__To do__
Retype exactly the lines from the line with "2015-08-07: 61000000 -> none" to the end of the data, keeping both boundary lines.

__Entries shown__
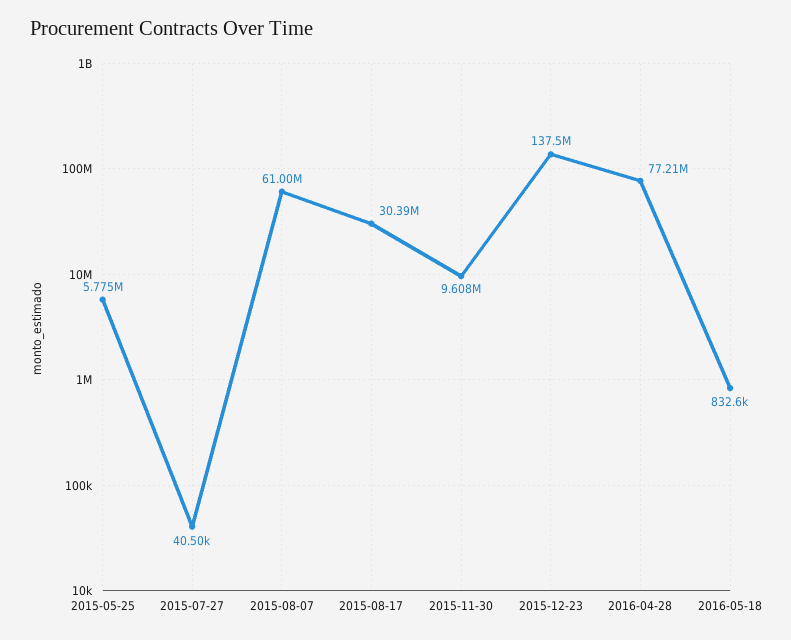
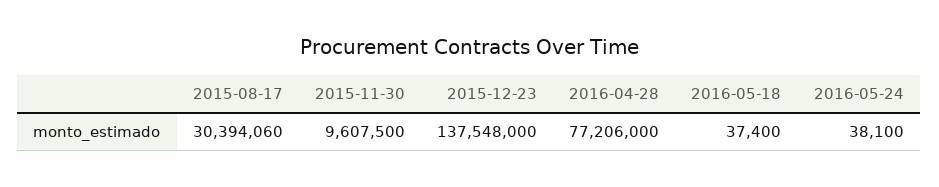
2015-05-25: 5775000 -> none
2015-07-27: 40500 -> none
2015-08-07: 61000000 -> none
2016-05-18: 832600 -> 37400
2016-05-24: none -> 38100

__Written answer__
2015-08-07: 61000000 -> none
2016-05-18: 832600 -> 37400
2016-05-24: none -> 38100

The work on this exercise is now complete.